On March 29, 2011, NAR staff attended an FDIC board meeting during which they approved the-soon-to-be-proposed rule on risk retention, implementing section 941 of the Dodd-Frank Act. Section 941 requires lenders that securitize mortgage loans to retain a percentage of the risk unless the mortgage is a qualified residential mortgage (QRM) or is otherwise exempt. The draft proposes a 60 day comment period after publication in the Federal Register and tentatively indicates a June 10th deadline. Definition of a QRM:

  • The proposed QRM rule would require an 80% LTV, which requires a 20% down payment.
  • The proposed rule would also limit the mortgage payment to 28% of gross income and 36% of all debts.
  • Mortgage loan qualify as a QRM only if the borrower is not currently 30 or more days past due on any debt obligation.
  • Borrower must not have been 60 or more days past due on any debt obligation within the preceding 24 months.
  • Borrower must not have, within the preceding 36 months, been through bankruptcy, foreclosed on, engaged in a short sale or deed-in-lieu of foreclosure, or been subject to a Federal or State judgment for collection of any unpaid debt.

NAR has already raised concerns about the impact these standards will have on the pricing, terms, and availability of non-QRM loans to otherwise creditworthy borrowers, including low and moderate income borrowers.
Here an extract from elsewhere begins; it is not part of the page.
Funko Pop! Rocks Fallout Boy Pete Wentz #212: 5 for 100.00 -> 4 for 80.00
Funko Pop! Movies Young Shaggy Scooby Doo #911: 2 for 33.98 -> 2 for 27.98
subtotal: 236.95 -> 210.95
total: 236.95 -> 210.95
On March 16, 2011, NAR joined with the Center for Responsible Lending, the Consumer Federation of America, and the National Association of Home Builders urging federal regulators not to impose a high downpayment requirement that thwarts the will of Congress, impedes the economic recovery, or unnecessarily burdens American homebuyers.
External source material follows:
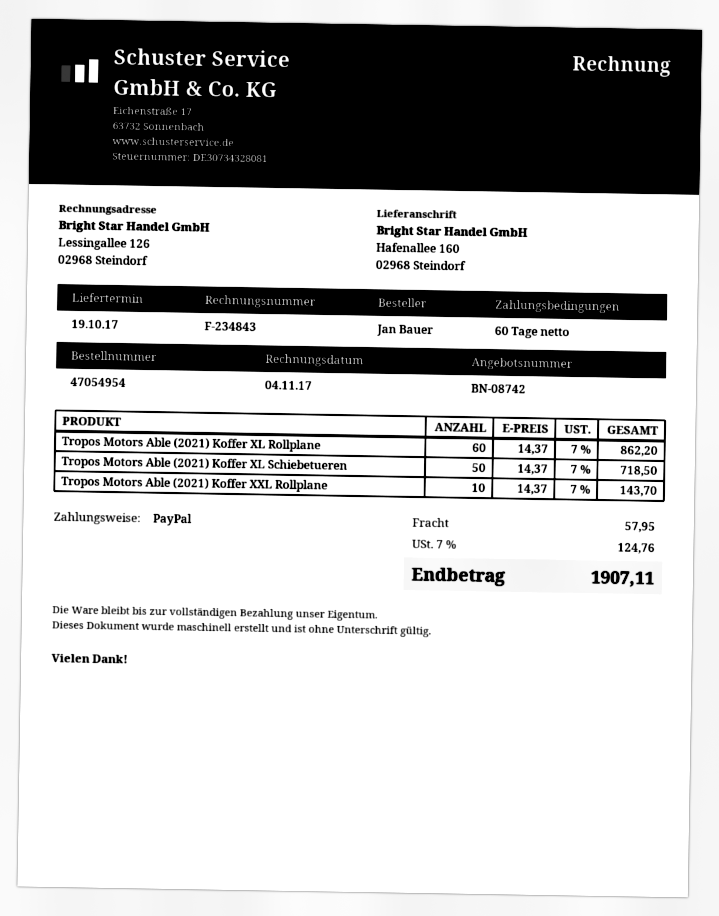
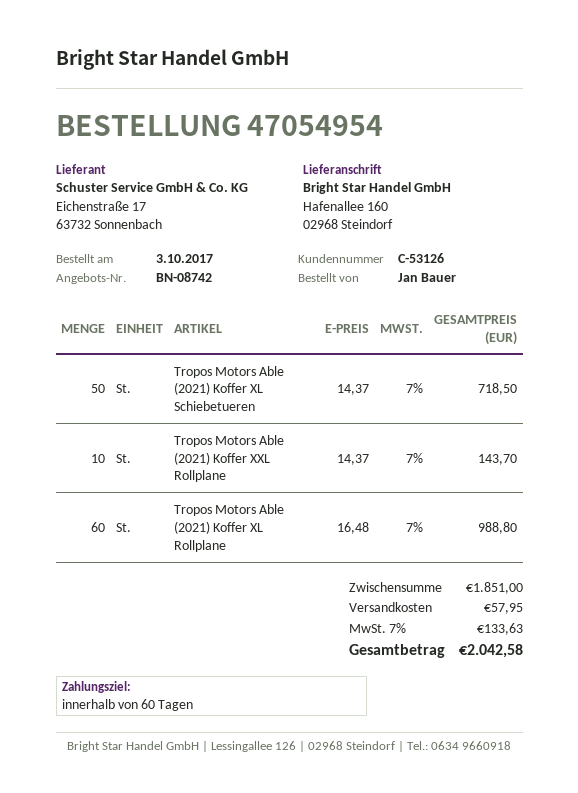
Tropos Motors Able (2021) Koffer XL Rollplane: 60 x 14.37 = 862.20 -> 60 x 16.48 = 988.80
tax: 7% = 124.76 -> 7% = 133.63
total: 1907.11 -> 2042.58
ii. REALTORS® Urge Congress to Approach GSE Reform Slowly

On March 31, 2011, NAR President Ron Phipps urged Congress to move cautiously when reforming government-sponsored enterprises Fannie Mae and Freddie Mac. In testimony before the House Subcommittee on Capital Markets, Phipps stated that "NAR strongly agrees that the existing system failed and that reforms are needed; however, redesigning a viable secondary mortgage model that will protect taxpayer dollars and serve the country’s home owners today, and in the future, can only be achieved through a methodical, measured effort."

NAR is concerned that without a comprehensive plan for reforming the secondary mortgage market, proposed legislation to quickly constrain Fannie Mae and Freddie Mac before an adequate replacement secondary mortgage market mechanism is established will further disrupt the still fragile housing market recovery.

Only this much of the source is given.